HASKELL IS THE DARK SOULS OF PROGRAMMING

· Read in about 6 min · (1130 Words)

Please don’t hit me, Haskell does a great job of that already.

I love Haskell for the same reasons I love Dark Souls. Fantastic and inscrutable lore, a great combat type system, a cliff-wall difficulty curve, and unending punishment.

I want to collect some statistics from the GitHub API.

Step One - Stack

I download stack and start a project:

> cd /home/jack/programming && stack new github-stats && cd github-stats
Downloading template "new-template" to create project "github-stats" in github-stats/ ... 
 ......
All done.

So far so good. Does it work?

  > stack build && stack exec -- github-stats-exe 
   github-stats-0.1.0.0: configure
   ..... 
   Registering github-stats-0.1.0.0...
   someFunc

Awww yisss. This is going to be so easy!

Step Two - HTTPS GET Request

Now I need to query the GitHub API. Not my first time to the rodeo, I generate a personal access token from GitHub and copy it to a local file. What query should I run first? How about the count for all ASM tetris repositories? Poking around the docs comes up with:

GET https://api.github.com/search/repositories?q=tetris+language:assembly&sort=stars&order=desc
User-Agent: steveshogren
Authorization: token PUT_TOKEN_HERE

{.. “total_count”: 354}

Easy life. Now how do you GET a resource in Haskell? Ah, Network.HTTP! I copy the front page sample into src/Lib.hs

module Lib
    ( someFunc
    ) where

x = simpleHTTP (getRequest "https://www.github.com/") >>= fmap (take 100) . getResponseBody

someFunc :: IO ()
someFunc = 
   print x

So simple! This is why laugh at my NodeJS loving friends!

> stack build
src/Lib.hs:5:5: Not in scope: ‘simpleHTTP’
src/Lib.hs:5:17: Not in scope: ‘getRequest’
src/Lib.hs:5:77: Not in scope: ‘getResponseBody’
Compilation failed.

Doesn’t compile. Durp, hackage is a package library, I need to add this to my cabal. What is the name of the package? HTTP-4000? HTTP-4000.3.2? Nothing in hackage seems to indicate what goes into the cabal file. I discover it is just HTTP through trial and error. I update my cabal file… in all three build-depends…?

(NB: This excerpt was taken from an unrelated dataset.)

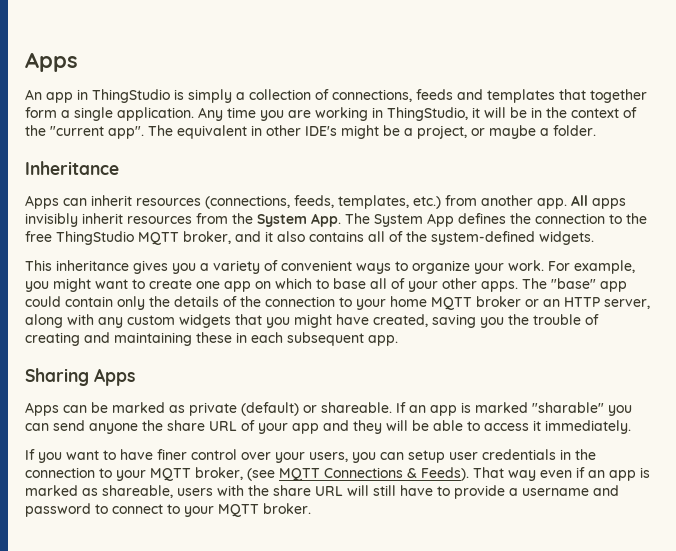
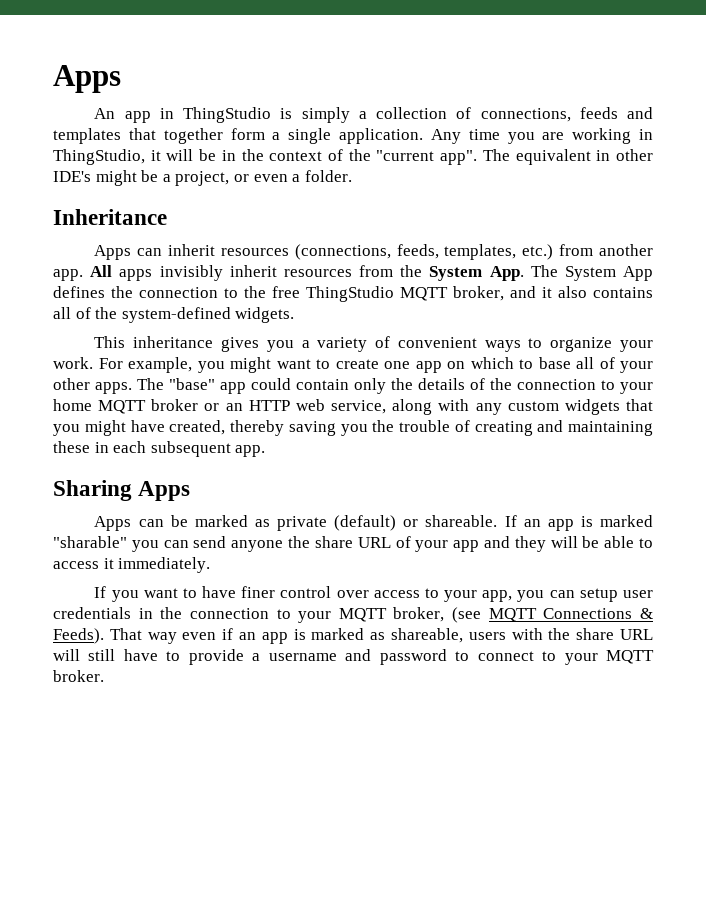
[489,125,536,139] maybe -> [253,174,288,182] even
[604,299,650,309] server, -> [295,399,387,414] web service,
(428, 320) none -> [230,420,284,436] thereby
[275,452,348,463] your users, -> [373,588,513,602] access to your app,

  build-depends:       base >= 4.7 && < 5
                       , HTTP

Hrm, same error.

> stack build
src/Lib.hs:5:5: Not in scope: ‘simpleHTTP’
src/Lib.hs:5:17: Not in scope: ‘getRequest’
src/Lib.hs:5:77: Not in scope: ‘getResponseBody’
Compilation failed.

Oh, durp, I’d need an import. (WHY ISN’T THIS IN THE CODE SAMPLE?!) Also, print doesn’t work, I need putStrLn.

import Network.HTTP

x = simpleHTTP (getRequest "https://www.github.com/") >>= fmap (take 100) . getResponseBody

someFunc :: IO ()
someFunc = x >>= putStrLn

Here goes!!!

 > stack build && stack exec -- github-stats-exe
github-stats-exe: user error (https not supported)

Wat. Further inspection of the docs shows a line WAAY DOWN in paragraph 5.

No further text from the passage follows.